Of course, they can plan ahead. That means spending less on food, clothes, and necessities (which I've explained is hard to do). Forget about vacations and luxuries, such as indulgences in home renovations or new cars. Life is about getting by these days. Just walking on the street gives you a good idea of just how bad the crisis is. There are closed storefronts, empty tables and chairs at the local bars that are usually swarming with tourists at this time of year, and bored shopkeepers sitting outside their store's doors with nothing to do but gossip with the townspeople.
One of the local shop owners recently told me that if he didn't own the property on which his jewelry store sits, he wouldn't be able to make rent and he would have had to shut his doors. Things are that bad, he says.

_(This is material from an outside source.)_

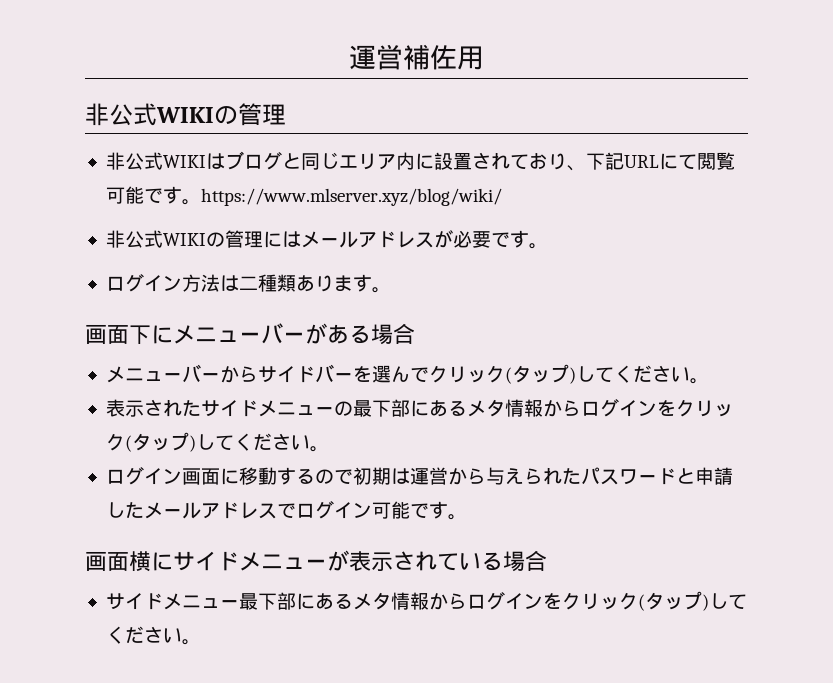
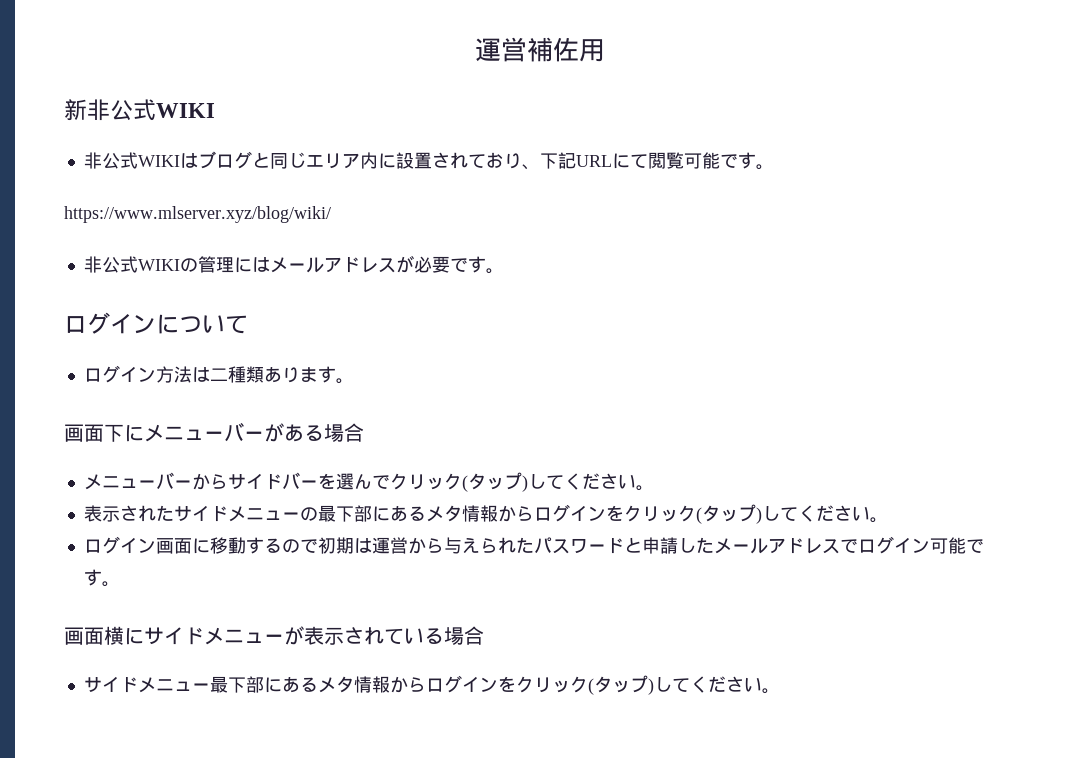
[85,103,286,126] 非公式WIKIの管理 -> [64,99,215,121] 新非公式WIKI
(201, 202) none -> (774, 167) //
(548, 246) none -> [64,312,248,334] // ログインについて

He has never seen this kind of crisis.
Sometimes, when I'm here I think that we Americans from the fancy suburbs on the East Coast are just spoiled. We don't need all these material items. But then I also realize that having little money means having an insular view of the world, too.
Some of the people I know on Ischia have never left the island. Some never will leave the island. Some, who do leave, go to Naples or Rome and that's it. There are some who visit the United States or South America or Africa or the Middle East. The majority stay put. They can't afford to even dream of a life that would permit such expensive travel. And they learn to fear flying and the unknown. That's when I think having a little extra money never hurts. It gives you the chance to know what you're missing, to know what else is out there. It has given me the opportunity to know just how good I have it.